Bieber is one of many celebs—including Kit Harington, Seth Rogen, and Dwayne Wade—who have embraced Fear of God’s beautifully un-trendy tailoring. If Hollywood red carpets have lately felt like an arms race for the most viral (or meme-able) outfit, a Fear of God suit feels like a deliberate choice to wear something real—something that’s been made not for the internet’s benefit but for the wearer. Case in point: A few weeks ago, John Mayer took the stage in Atlanta in a slate gray blazer with those dropped lapels and a large, squared-off silhouette. Not many guitarists rip solos in double-breasted blazers, but Mayer looked both sophisticated and incredibly comfortable in his.
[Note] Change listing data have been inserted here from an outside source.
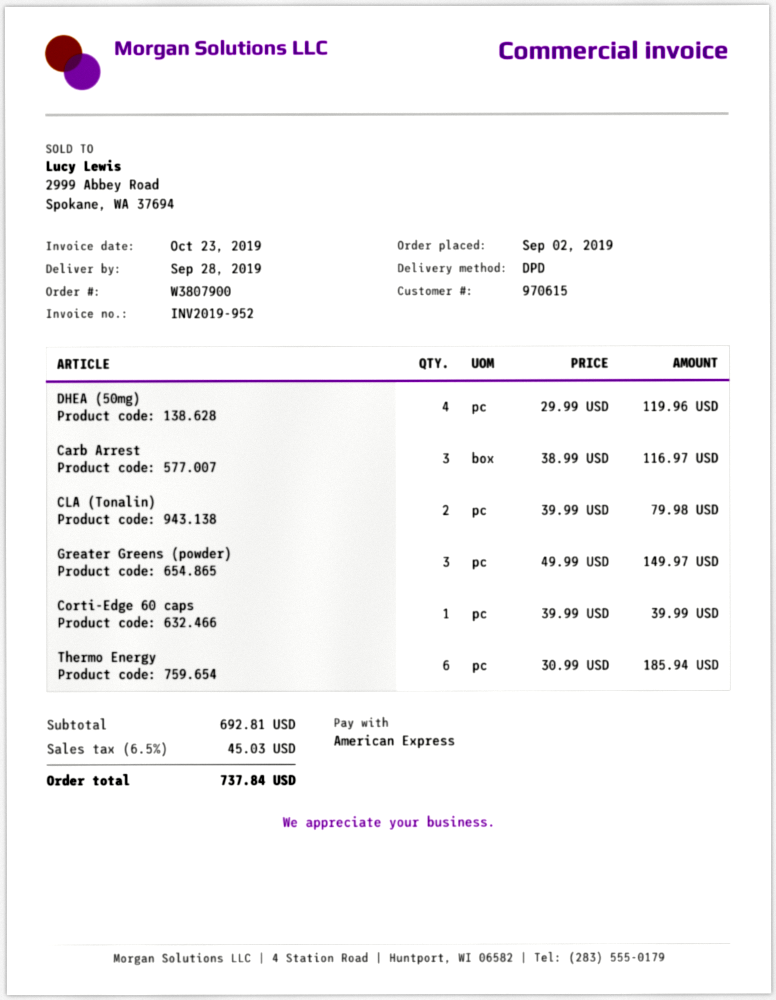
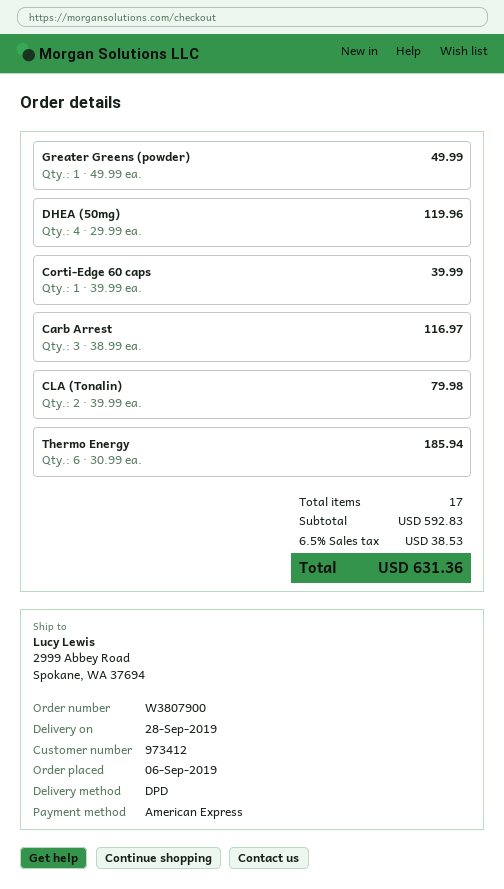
order date: 2019-09-02 -> 2019-09-06
customer number: 970615 -> 973412
Greater Greens (powder): 3 x 49.99 = 149.97 -> 1 x 49.99 = 49.99
subtotal: 692.81 -> 592.83
tax: 6.5% = 45.03 -> 6.5% = 38.53
total: 737.84 -> 631.36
Mayer is currently touring his ’80s-homage album “Sob Rock,” and Lorenzo says the parallel between the music and the clothes isn’t coincidental. “[Mayer] modernized the feel of that early ’80s yacht rock, where it feels familiar, but it also feels new,” Lorenzo says. “I’m trying to do the same thing with clothing, and we just connect on that level.” Lorenzo confirmed that Mayer, a longtime Fear of God fan, is the only person who has pieces from Eternal so far.

John Mayer performs in Atlanta, April 08, 2022.Paras Griffin / Getty Images

Though Lorenzo started exploring this new tailoring look back in 2020, when he collaborated on an easy-wearing capsule collection with Zegna, the pandemic has only sharpened his goal of knocking the stuffiness out of the suit. After all, in the past two years he’s moved a lot of sweats to a lot of people through Fear of God sister line Essentials, and it’s just good business to start putting that customer in suiting. But Lorenzo also believes deeply in helping people feel not just more comfortable, but more like themselves. “When through the week you're cozy and on the weekend you have an event to go and you hop in a suit, you don’t want to hop into a proportion that is totally different from how you've looked the rest of the week,” Lorenzo says. “How do we free this consumer up so when they hop into a suit, it doesn't feel like, ‘Oh, I have to approach this guy differently.’ It's just, ‘Hey, this is just a continuation of who I am.’”

Courtesy of Fear of God

Lorenzo knows what that feels like because he is that guy. Before he put his Oscars afterparty fit on, he was wearing what he wears every day: sweats and a bandana. “Comfort, effortlessness and sophistication are the real guardrails of Fear of God,” he says. “So we've never put anything out that was uncomfortable, and I think that is informed by a California lifestyle, that is informed by selfishly how I want to feel when I get dressed. We all want to feel comfortable—not only in our clothes, but in our skin.”